Beginning at the line that contains "html: <div> <div>Workflow" and finishing at the line that contains "padding: 8px 24px", output the data below exactly. Include both end lines and no pictures.

(Data listing):
=== Section Start ===

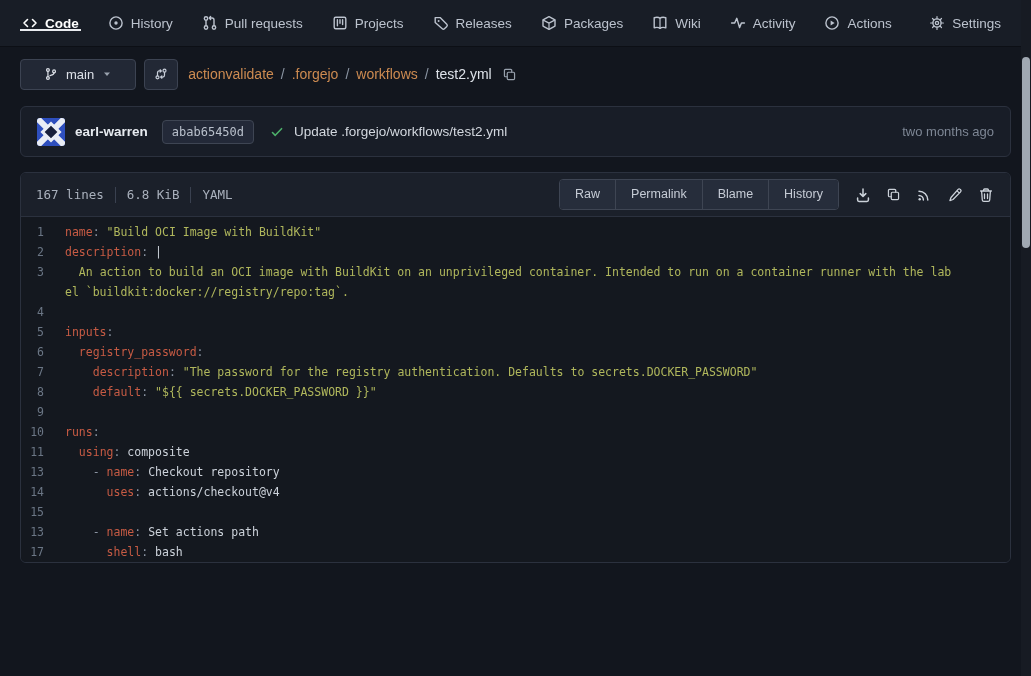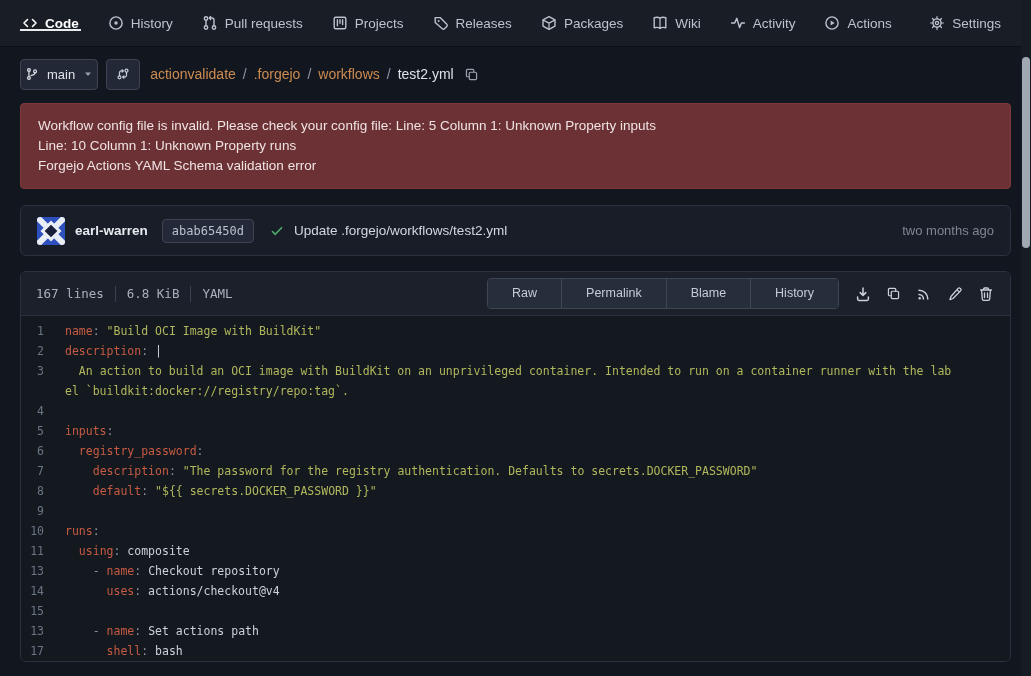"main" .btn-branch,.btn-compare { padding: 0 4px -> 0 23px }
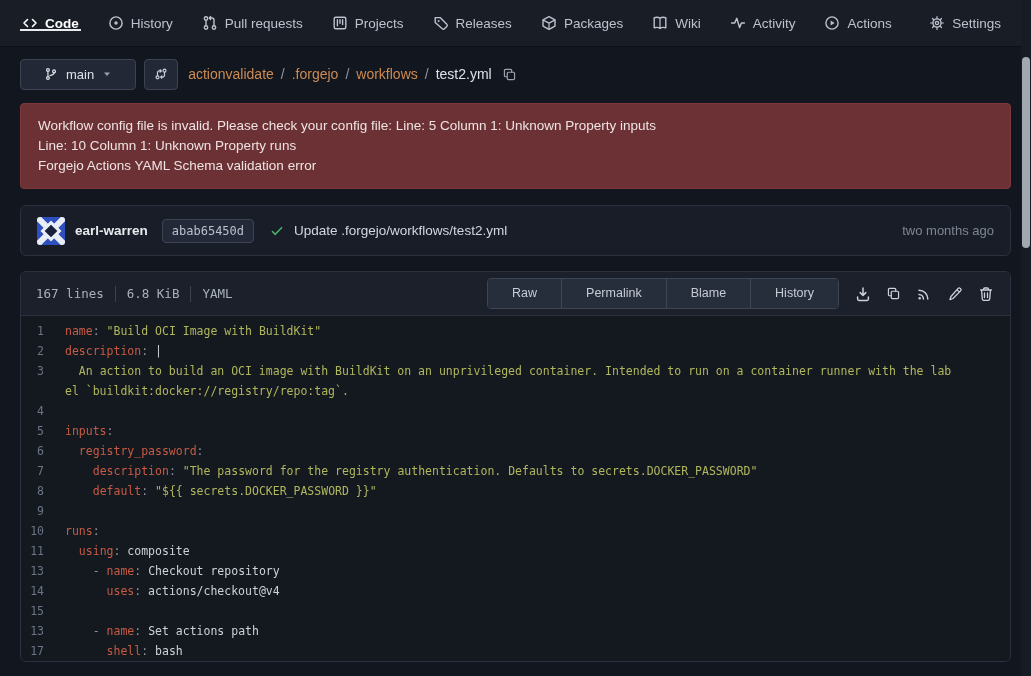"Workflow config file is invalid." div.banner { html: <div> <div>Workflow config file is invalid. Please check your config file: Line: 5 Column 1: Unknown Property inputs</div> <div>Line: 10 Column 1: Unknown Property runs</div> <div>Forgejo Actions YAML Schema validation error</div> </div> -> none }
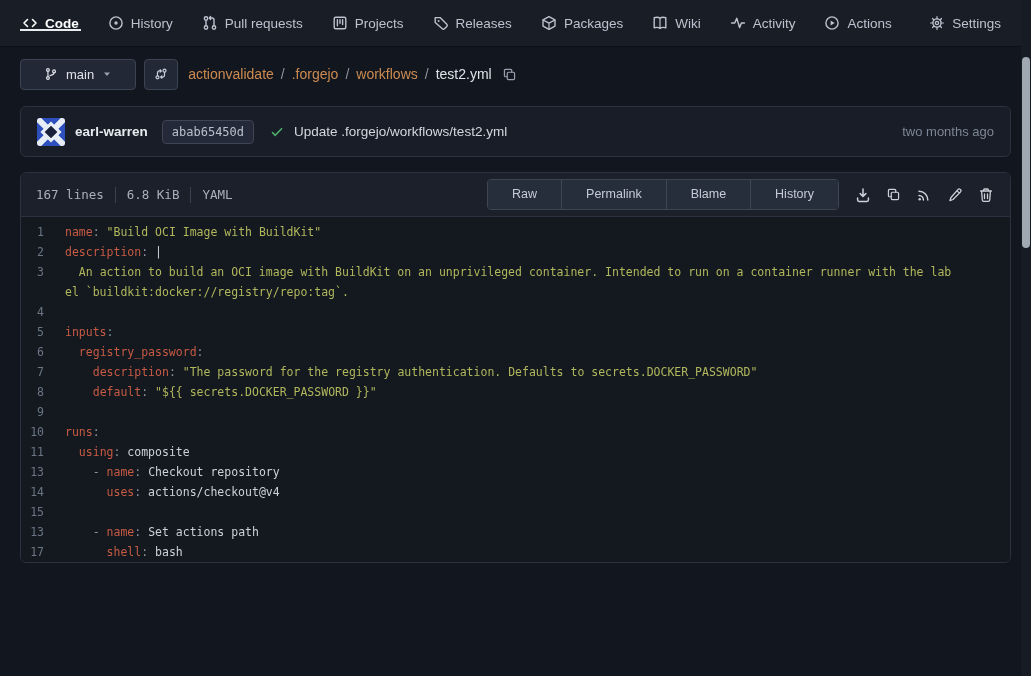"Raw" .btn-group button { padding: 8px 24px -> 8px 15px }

=== Section End ===
=== Section Start ===

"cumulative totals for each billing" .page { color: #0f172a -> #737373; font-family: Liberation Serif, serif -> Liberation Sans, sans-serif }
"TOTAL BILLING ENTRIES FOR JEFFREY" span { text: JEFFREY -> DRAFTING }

=== Section End ===

(Reply to the exercise):
"Workflow config file is invalid." div.banner { html: <div> <div>Workflow config file is invalid. Please check your config file: Line: 5 Column 1: Unknown Property inputs</div> <div>Line: 10 Column 1: Unknown Property runs</div> <div>Forgejo Actions YAML Schema validation error</div> </div> -> none }
"Raw" .btn-group button { padding: 8px 24px -> 8px 15px }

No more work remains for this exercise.